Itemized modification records
• • • • • • •

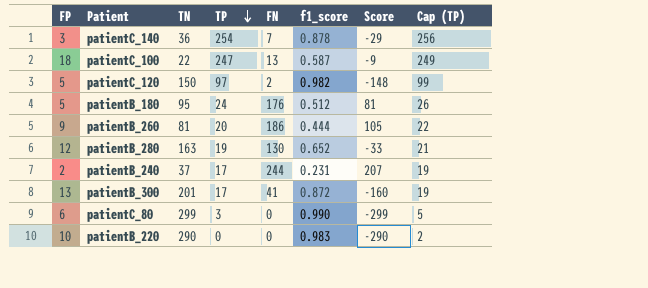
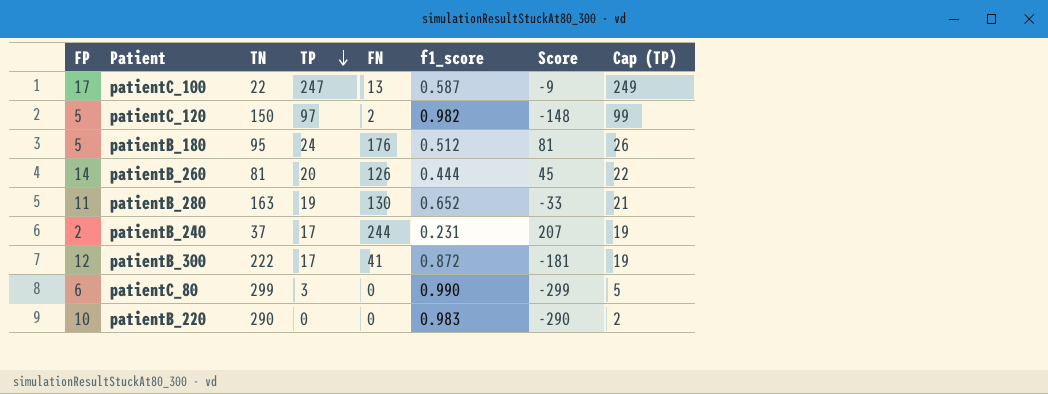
row patientC_140: 3 | 36 | 254 | 7 | 0.878 | -29 | 256 -> none
patientC_100 | FP: 18 -> 17
patientB_260 | FP: 9 -> 14
patientB_260 | FN: 186 -> 126
patientB_260 | Score: 105 -> 45
patientB_280 | FP: 12 -> 11
patientB_300 | FP: 13 -> 12
patientB_300 | TN: 201 -> 222
patientB_300 | Score: -160 -> -181

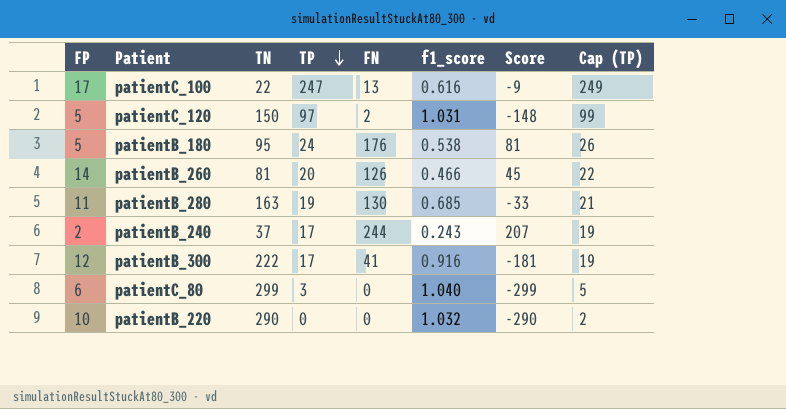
patientC_100 | f1_score: 0.587 -> 0.616
patientC_120 | f1_score: 0.982 -> 1.031
patientB_180 | f1_score: 0.512 -> 0.538
patientB_260 | f1_score: 0.444 -> 0.466
patientB_280 | f1_score: 0.652 -> 0.685
patientB_240 | f1_score: 0.231 -> 0.243
patientB_300 | f1_score: 0.872 -> 0.916
patientC_80 | f1_score: 0.990 -> 1.040
patientB_220 | f1_score: 0.983 -> 1.032

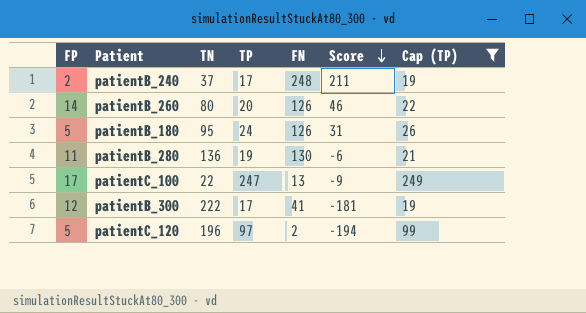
filter: none -> Cap (TP) >= 19
row order: TP descending -> Score descending
column f1_score | position: 6 -> none
patientB_240 | FN: 244 -> 248
patientB_240 | Score: 207 -> 211
patientB_260 | TN: 81 -> 80
patientB_260 | Score: 45 -> 46
patientB_180 | FN: 176 -> 126
patientB_180 | Score: 81 -> 31
patientB_280 | TN: 163 -> 136
patientB_280 | Score: -33 -> -6
patientC_120 | TN: 150 -> 196
patientC_120 | Score: -148 -> -194

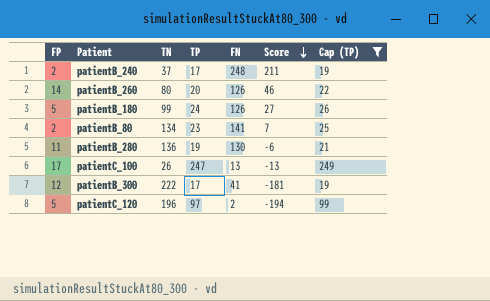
patientB_180 | TN: 95 -> 99
patientB_180 | Score: 31 -> 27
row patientB_80: none -> 2 | 134 | 23 | 141 | 7 | 25
patientC_100 | TN: 22 -> 26
patientC_100 | Score: -9 -> -13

• • • • • • •

### [What you should do]
Using the entries above, state how many lines contain the string "none"; the number is all that is needed.

### [Written reply]
4